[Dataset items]
──────────────────────────────

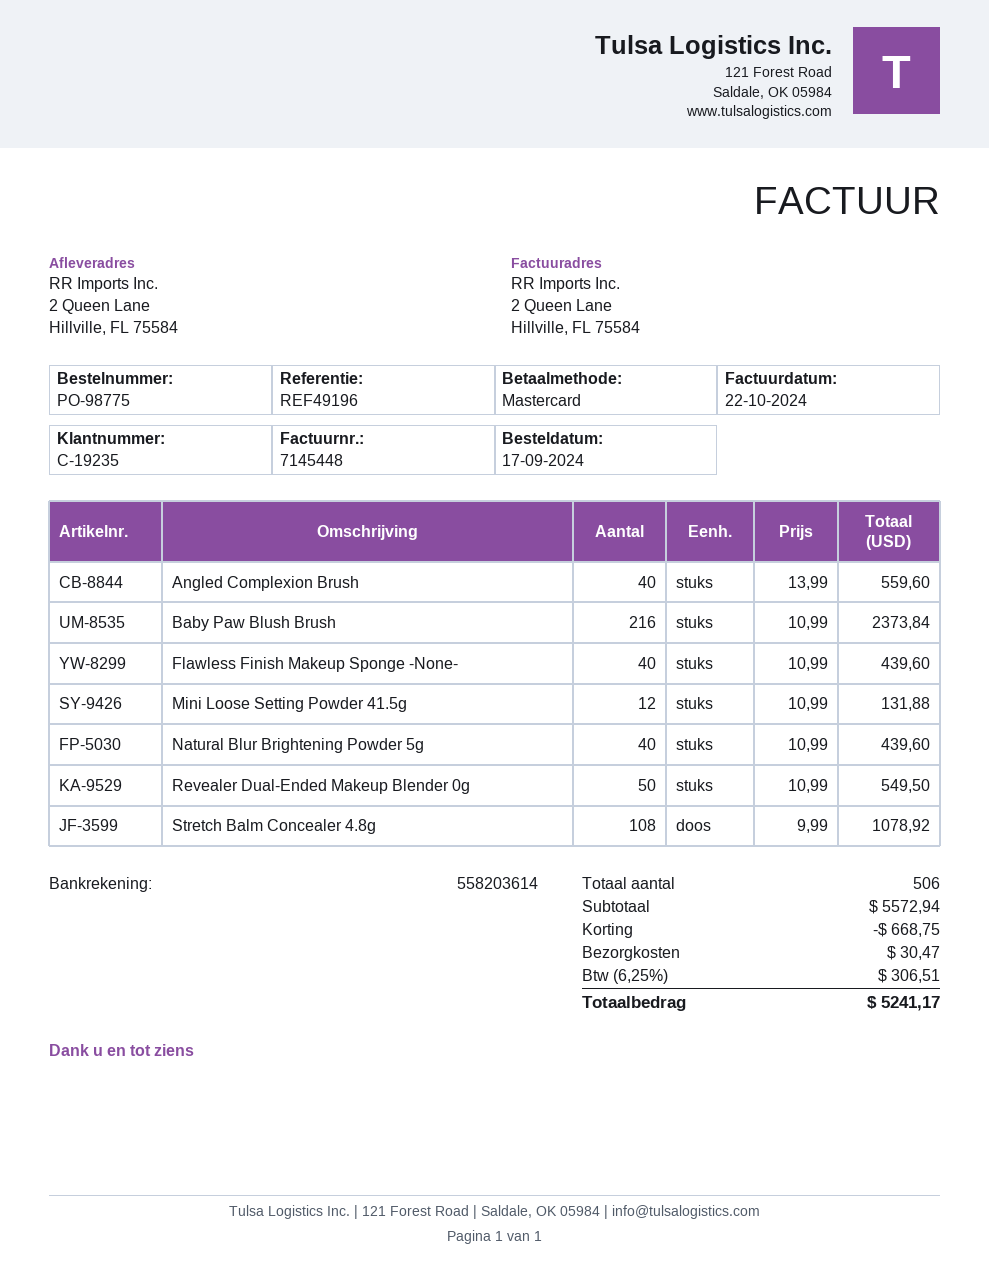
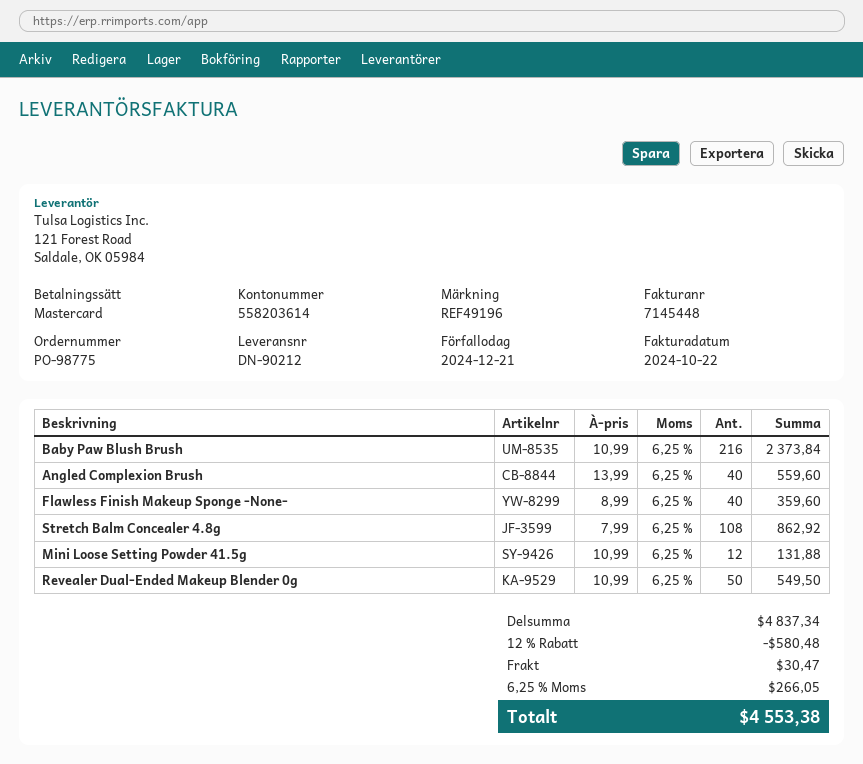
Flawless Finish Makeup Sponge -None-: 40 x 10.99 = 439.60 -> 40 x 8.99 = 359.60
Natural Blur Brightening Powder 5g: 40 x 10.99 = 439.60 -> none
Stretch Balm Concealer 4.8g: 108 x 9.99 = 1078.92 -> 108 x 7.99 = 862.92
subtotal: 5572.94 -> 4837.34
discount: 668.75 -> 580.48
tax: 6.25% = 306.51 -> 6.25% = 266.05
total: 5241.17 -> 4553.38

──────────────────────────────

Retype exactly, and only, the lines that run from the one with "subtotal: 5572.94 -> 4837.34" through the final line of the entries.

● ANSWER
subtotal: 5572.94 -> 4837.34
discount: 668.75 -> 580.48
tax: 6.25% = 306.51 -> 6.25% = 266.05
total: 5241.17 -> 4553.38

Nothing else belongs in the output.